_TASK TO COMPLETE_
Restate word for word the lines below from the one that has "text-decoration: none ->" through the one that has "html: <p>Ruth Hohmann", keeping both and dropping all pictures.

_DATA FOR THIS EXERCISE_
^^^^^^^^^^^^^^^^
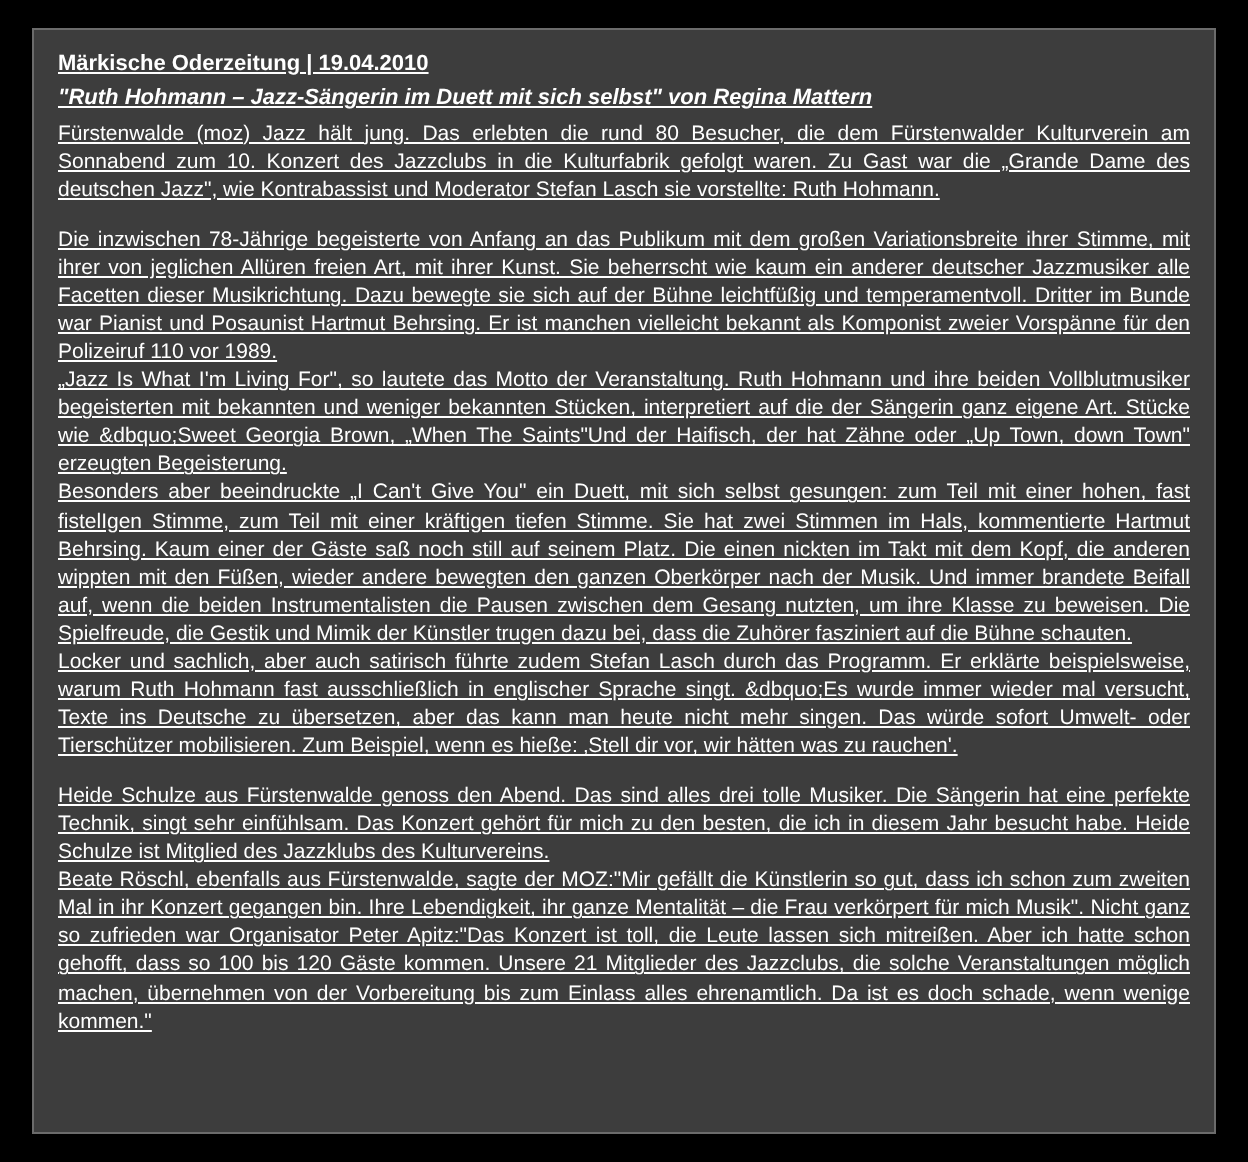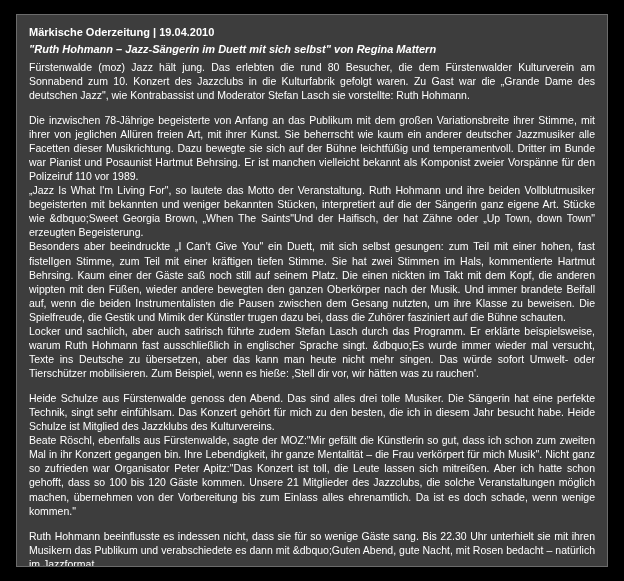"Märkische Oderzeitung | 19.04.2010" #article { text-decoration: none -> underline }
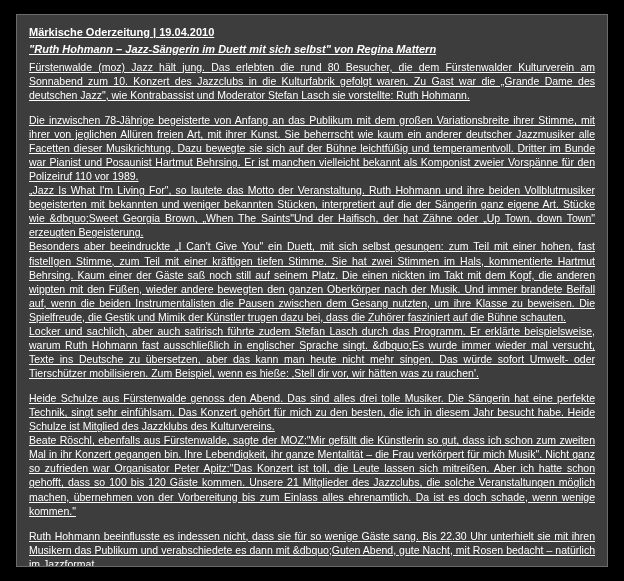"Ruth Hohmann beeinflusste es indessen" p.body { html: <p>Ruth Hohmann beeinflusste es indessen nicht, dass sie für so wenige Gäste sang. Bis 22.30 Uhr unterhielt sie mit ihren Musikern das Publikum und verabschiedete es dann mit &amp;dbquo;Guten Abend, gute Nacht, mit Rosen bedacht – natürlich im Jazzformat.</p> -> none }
^^^^^^^^^^^^^^^^
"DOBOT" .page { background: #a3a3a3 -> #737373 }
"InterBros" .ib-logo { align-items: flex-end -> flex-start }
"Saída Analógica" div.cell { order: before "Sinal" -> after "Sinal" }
^^^^^^^^^^^^^^^^
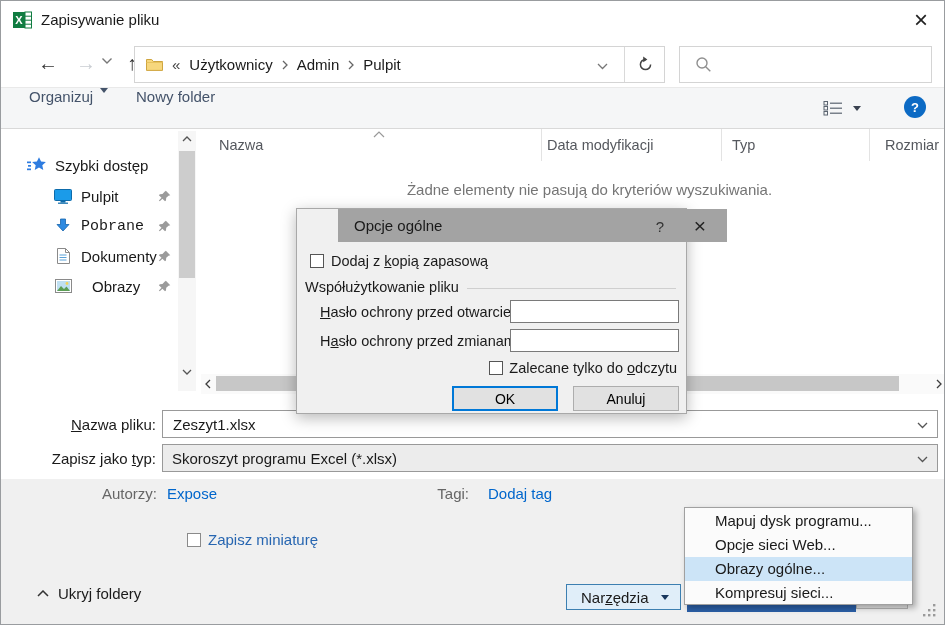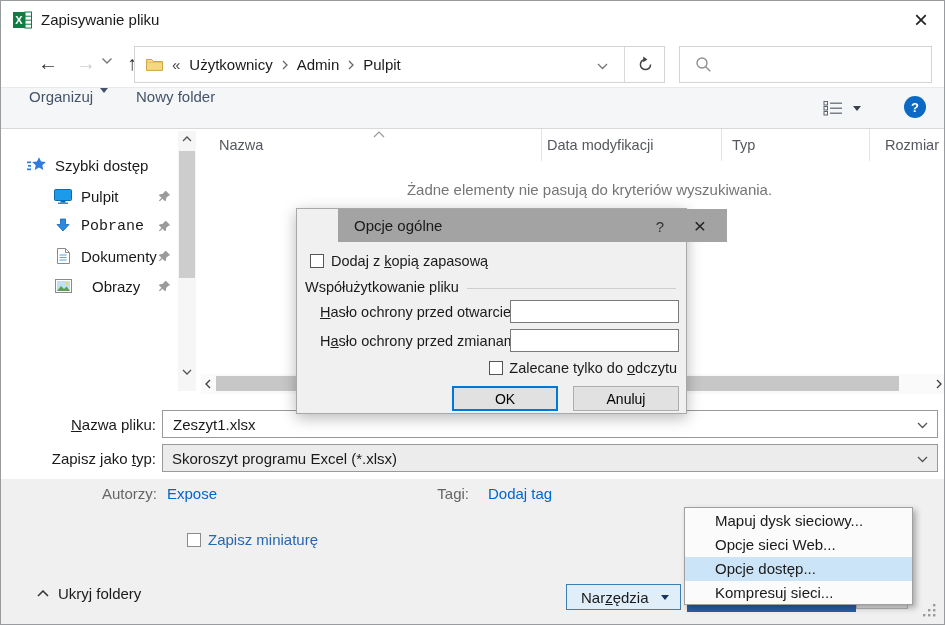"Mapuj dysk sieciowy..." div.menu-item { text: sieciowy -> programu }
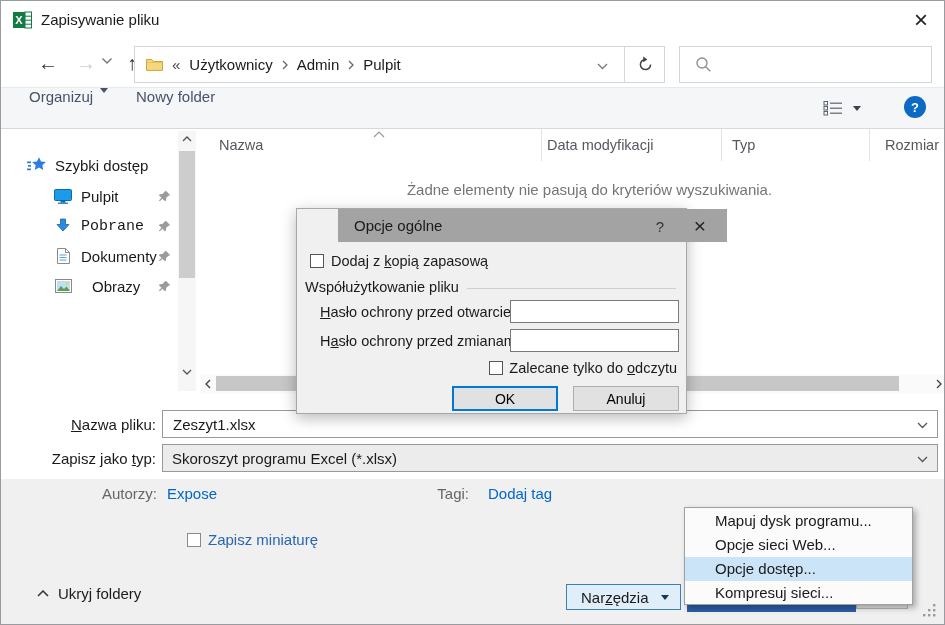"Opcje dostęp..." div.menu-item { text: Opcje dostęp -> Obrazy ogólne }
^^^^^^^^^^^^^^^^
_SOLUTION FOR THIS TASK_
"Märkische Oderzeitung | 19.04.2010" #article { text-decoration: none -> underline }
"Ruth Hohmann beeinflusste es indessen" p.body { html: <p>Ruth Hohmann beeinflusste es indessen nicht, dass sie für so wenige Gäste sang. Bis 22.30 Uhr unterhielt sie mit ihren Musikern das Publikum und verabschiedete es dann mit &amp;dbquo;Guten Abend, gute Nacht, mit Rosen bedacht – natürlich im Jazzformat.</p> -> none }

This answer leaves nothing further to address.